I notice several people have been referred to this page from http://derkarl.org/why_to_tabs.html, which tries to counter my arguments against tabs. (I also notice that the author rather ungracefully failed to inform me of the page's existence, thereby conveniently not giving me a chance to respond. Kind of makes his rather immature "I win again" comment a bit hollow ...) Well, he raises some interesting points, but fails to address some of mine. Or maybe he just didn't understand them, which is probably my fault, because I admit that some of the arguments below aren't worded in a particularly clear way.
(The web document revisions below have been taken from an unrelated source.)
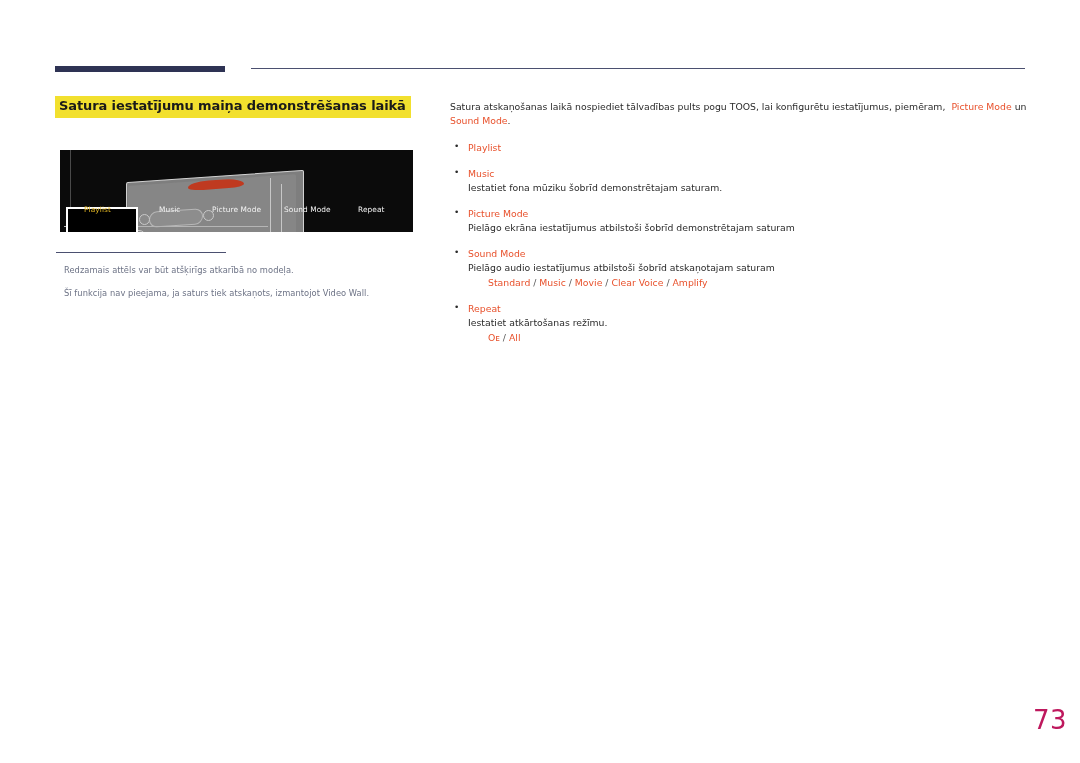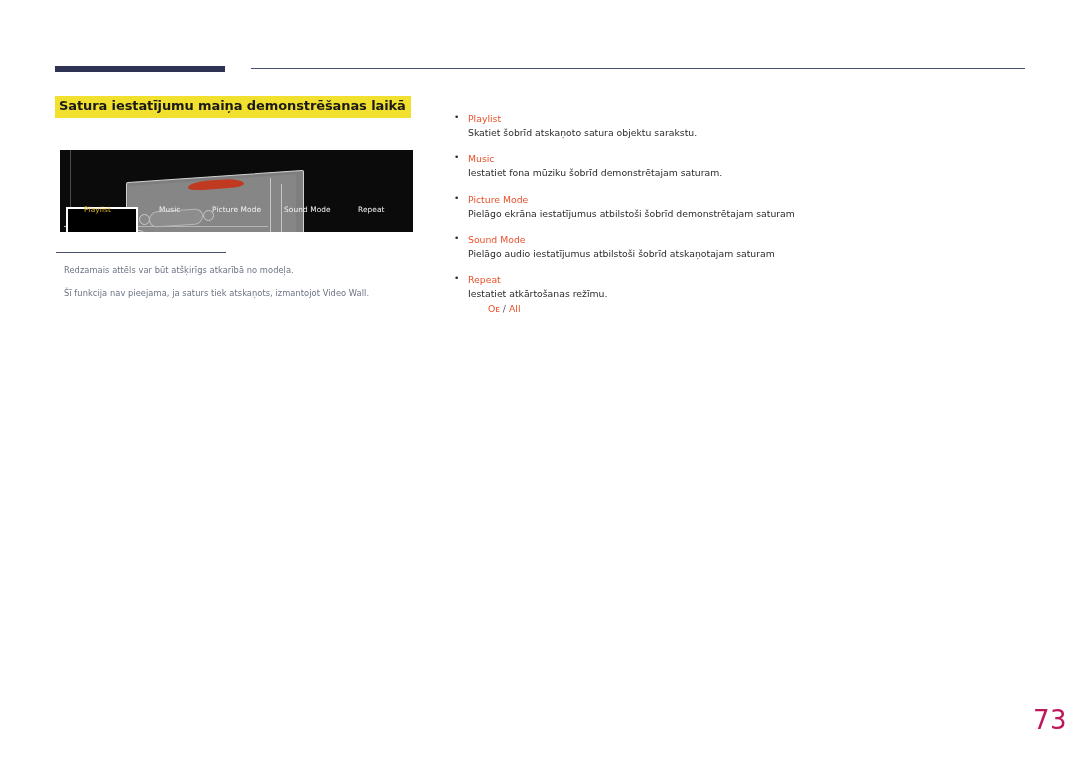--- a/index.html
+++ b/index.html
@@ -297,41 +297,44 @@
     <span class="menu-item m-repeat">Repeat</span>
   </div>
 </div>
 
 <div id="caption-rule"></div>
 <div class="caption" id="caption-0">Redzamais attēls var būt atšķirīgs atkarībā no modeļa.</div>
 <div class="caption" id="caption-1">Šī funkcija nav pieejama, ja saturs tiek atskaņots, izmantojot Video Wall.</div>
 
 <div id="right-col">
 
+  <p id="intro"><span>Satura atskaņošanas laikā nospiediet tālvadības pults pogu TOOS, lai konfigurētu iestatījumus, piemēram,</span><span class="spacer-wide"></span><span class="accent">Picture Mode</span>
+    <span>un</span>
+    <span class="accent">Sound Mode</span><span>.</span></p>
 
   <ul id="feature-list">
 
     <li>
       <span class="feat-name">Playlist</span>
-      <span class="feat-desc">Skatiet šobrīd atskaņoto satura objektu sarakstu.</span>
     </li>
 
     <li>
       <span class="feat-name">Music</span>
       <span class="feat-desc">Iestatiet fona mūziku šobrīd demonstrētajam saturam.</span>
     </li>
 
     <li>
       <span class="feat-name">Picture Mode</span>
       <span class="feat-desc">Pielāgo ekrāna iestatījumus atbilstoši šobrīd demonstrētajam saturam</span>
     </li>
 
     <li>
       <span class="feat-name">Sound Mode</span>
       <span class="feat-desc">Pielāgo audio iestatījumus atbilstoši šobrīd atskaņotajam saturam</span>
+      <span class="feat-options"><span>Standard</span><span class="sep"> / </span><span>Music</span><span class="sep"> / </span><span>Movie</span><span class="sep"> / </span><span>Clear Voice</span><span class="sep"> / </span><span>Amplify</span></span>
     </li>
 
     <li>
       <span class="feat-name">Repeat</span>
       <span class="feat-desc">Iestatiet atkārtošanas režīmu.</span>
       <span class="feat-options"><span>Oᴇ</span><span class="sep"> / </span><span>All</span></span>
     </li>
 
   </ul>
 </div>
When I get some time, I'll attempt to fix this, and respond to his article with some concrete examples which clarify what I mean.
Anyway, back to the original page...
Many people intermingle hard tabs (ASCII 09) with spaces in their source code, rather than using n spaces in the place of a single tab, where n is usually 8. It's a matter of personal taste, but here's why I don't believe this is a good idea in general. (I say `in general' because there are always exceptions -- in my opinion the following applies especially to free software because in the bazaar model of development, code exposure is very high. However, if for example you are unfortunate enough to be working for a company which leaves none of its employees any choice as to their code indentation style and editor, then well ... this document is irrelevant anyway :-)
It makes context/unified diffs far harder to read, because of the way they use the first column to indication the manner in which the line has changed. This is a pretty important point for many coders these days. Even if you're not collaborating with others on your code, how certain are you that no-one else will ever want to look at it or modify it and maybe even send you patches? UPDATE: I just found out that diff provides two possible workarounds for this problem: --expand-tabs and --initial-tab. Neither are entirely satisfactory though.
It makes re-indenting sections more difficult; if for example you try to shift a block two columns right, it might have no effect on lines starting with tabs. Decent editors do automatic indentation anyway of course, but there are often circumstances (especially in Perl, where even GNU emacs can't always parse the syntax correctly) when they don't do the right thing. And again, how certain are you no-one else will want to re-indent blocks of your code at a later point? Very certain? Really? You're sure you're never even going to copy and paste a fragment of the code into an email? (Think what happens when someone else replies to that email.)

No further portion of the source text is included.